Polly Fishbourne was the daughter of a gamekeeper who lived in one
of the lodges. She must have spent her childhood and youth roaming the woods and
fields and learned the gamekeeper's work from her father. However, like other
daughters of Holkham families, she was put to work in the hall, and went there as a
kitchen maid. All was well until the shooting season opened, when, at the first
shots fired, down went the saucepans she was carrying, she leapt over the kitchen
table and was off.
So she became a gamekeeper, and was described as 'the terror of poachers'. A
contemporary account suggests that most of her father's duties were performed by his
daughter who, in local parlance, was much the better man of the two. She was
described as 'a veritable Amazon, possessing not only the strength but the appearance of a
man, and her fearlessness was as great as her spirit was untameable.'
She was said to have intimidated a savage bull, and once locked two young men,
guests at the hall, in the belfry of the church when one tried to snatch a kiss from her.

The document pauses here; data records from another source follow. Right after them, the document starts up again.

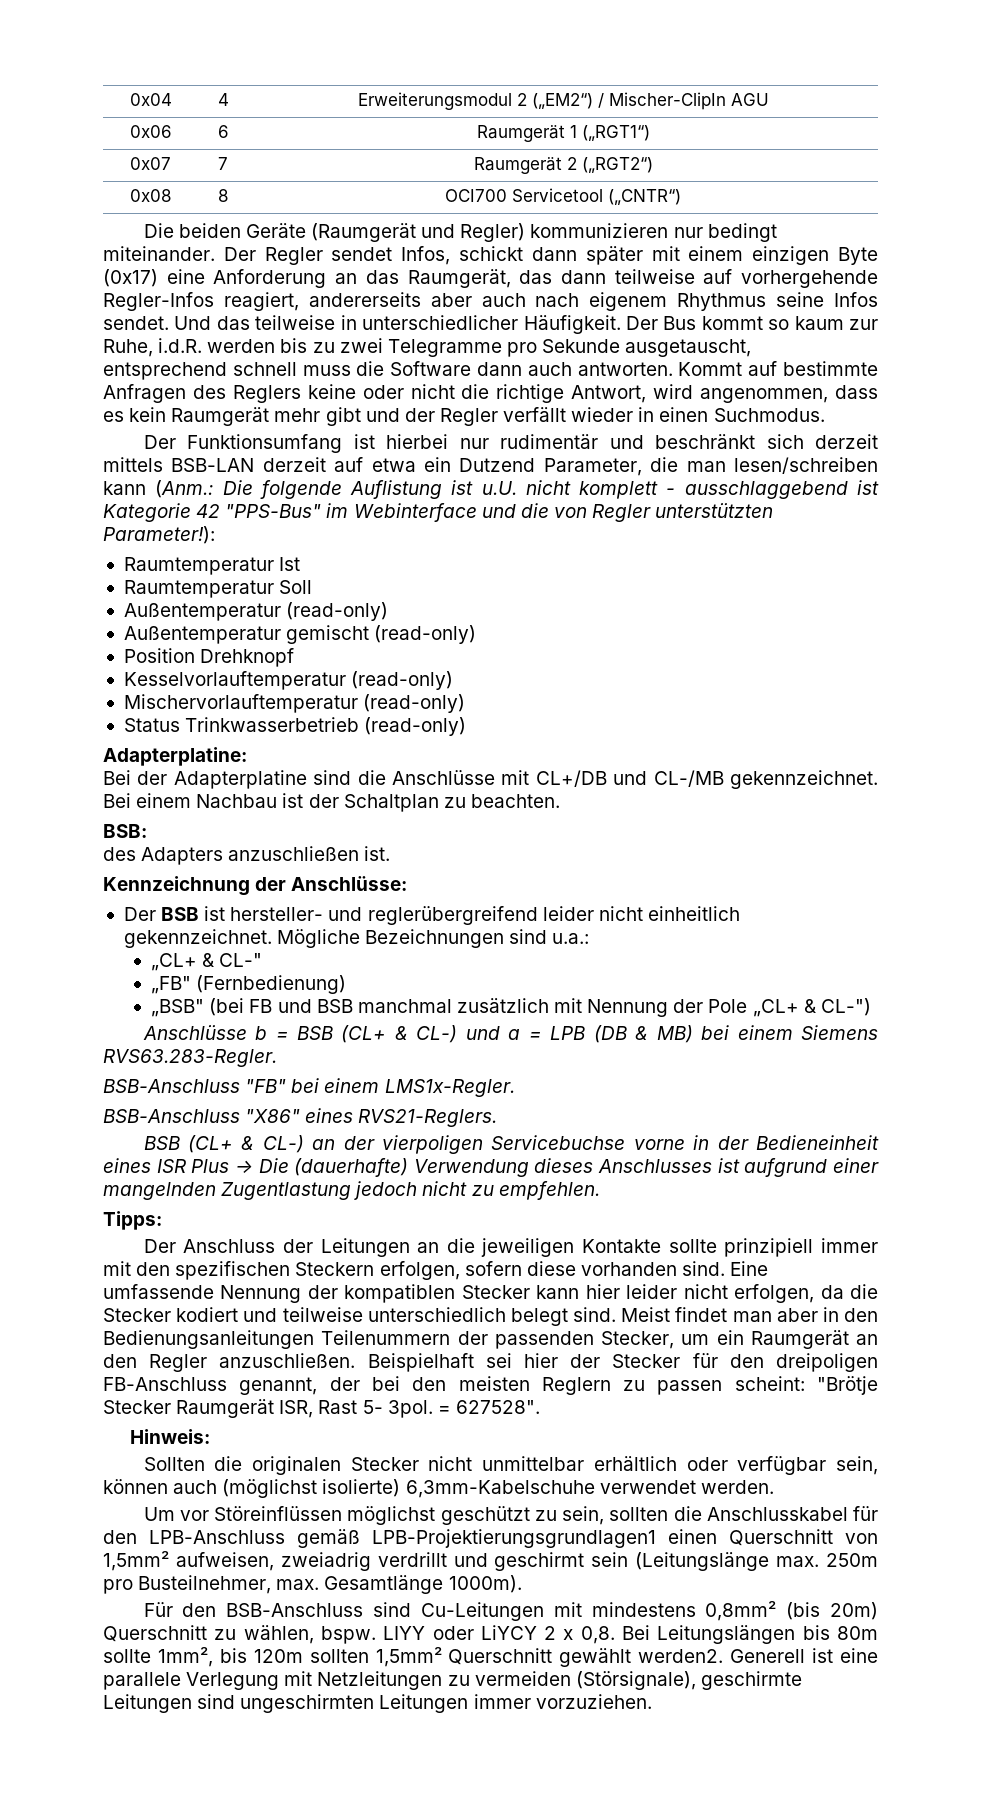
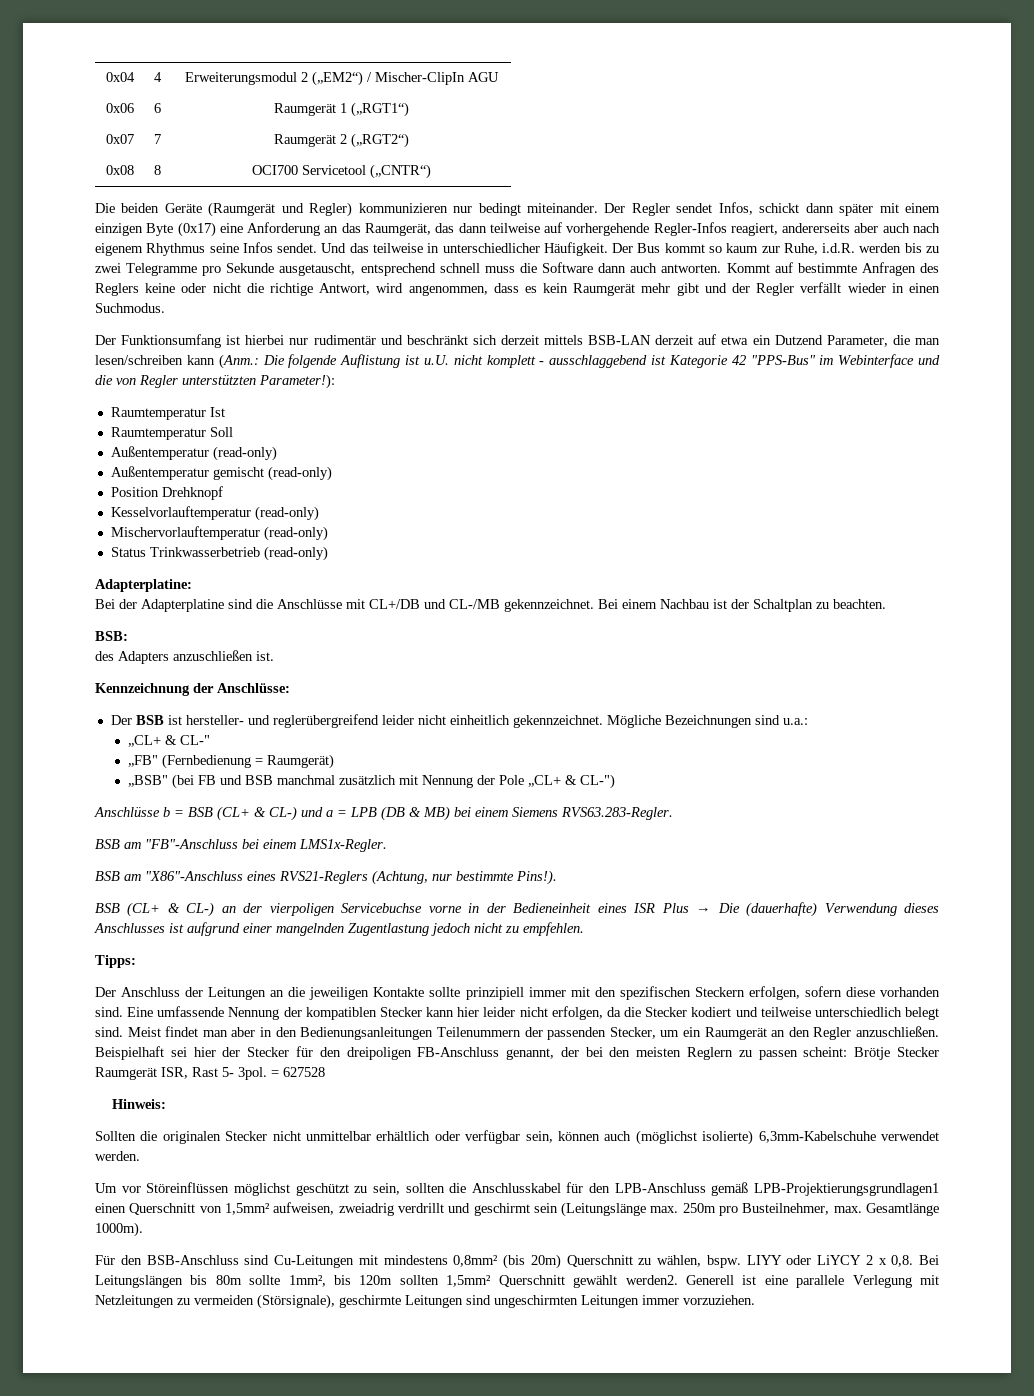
[196,975,347,994] (Fernbedienung) -> [161,754,334,769] (Fernbedienung = Raumgerät)
[103,1079,287,1093] BSB-Anschluss "FB" -> [95,839,238,849] BSB am "FB"-Anschluss
[103,1108,498,1127] BSB-Anschluss "X86" eines RVS21-Reglers. -> [95,870,557,885] BSB am "X86"-Anschluss eines RVS21-Reglers (Achtung, nur bestimmte Pins!).
[816,1376,878,1395] "Brötje -> [854,1047,891,1060] Brötje
[455,1400,540,1414] 627528". -> [283,1067,325,1077] 627528

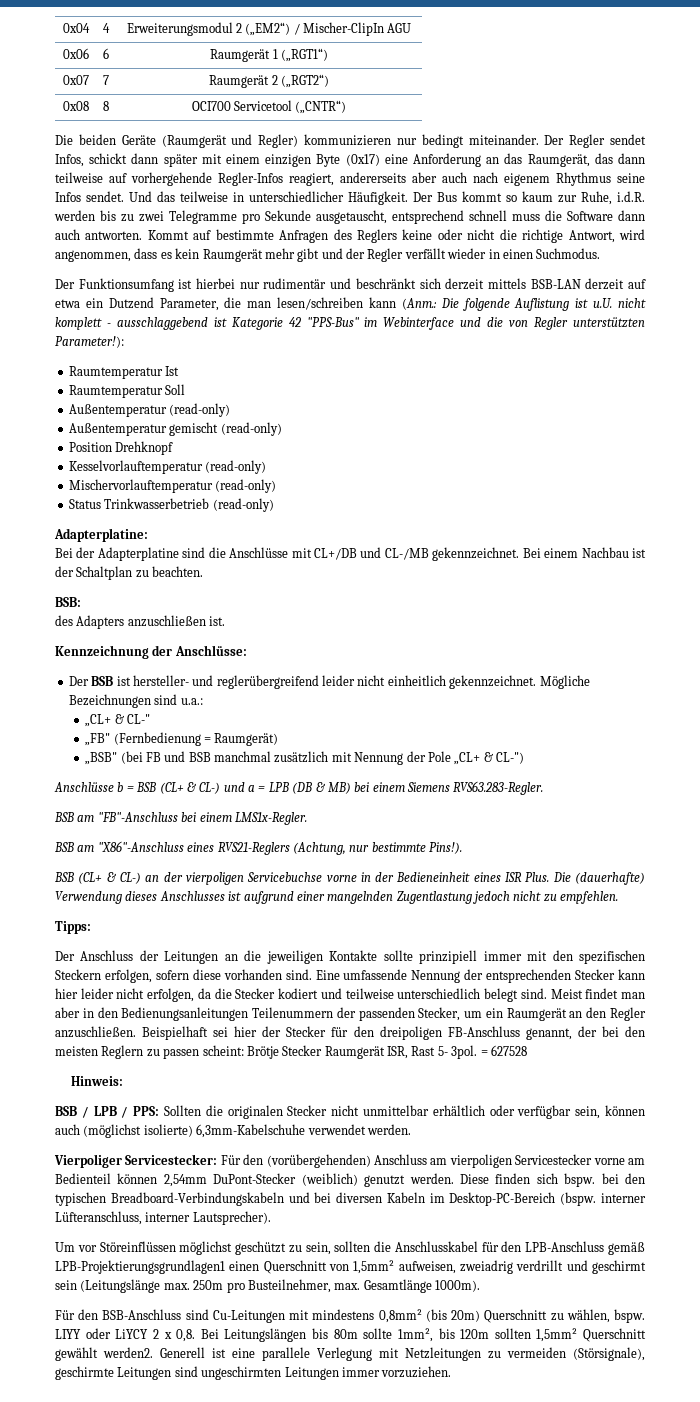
[661,903,712,913] Plus → -> [525,872,550,882] Plus.
[305,1007,377,1020] kompatiblen -> [486,969,572,983] entsprechenden
(166, 1104) none -> [55,1106,160,1118] BSB / LPB / PPS:
(140, 1156) none -> [54,1154,645,1168] [55,1173,645,1187] [55,1192,646,1206] [55,1211,271,1225] // Vierpoliger Servicestecker: Für den (vorübergehenden) Anschluss am vierpoligen Servicestecker vorne am Bedienteil können 2,54mm DuPont-Stecker (weiblich) genutzt werden. Diese finden sich bspw. bei den typischen Breadboard-Verbindungskabeln und bei diversen Kabeln im Desktop-PC-Bereich (bspw. interner Lüfteranschluss, interner Lautsprecher).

In later years she became very weatherbeaten, but was said in her youth to have
been 'unquestionably a pretty girl'. She was highly regarded as a tough and
independent spirit by the Coke family, and had her meals at the hall. The other
servants objected to her sitting down with them in the Servants' Hall, and she was given
her food in the nursery dining room after the children of the family had had theirs.
This contact was remembered with pleasure by one of those children.
Polly ended up as an old and rough keeper on an estate in Yorkshire. She had
a rent-free cottage, kept three cows and rode a nag.
She cut her hair short, wore ancient clothes and a man's hat.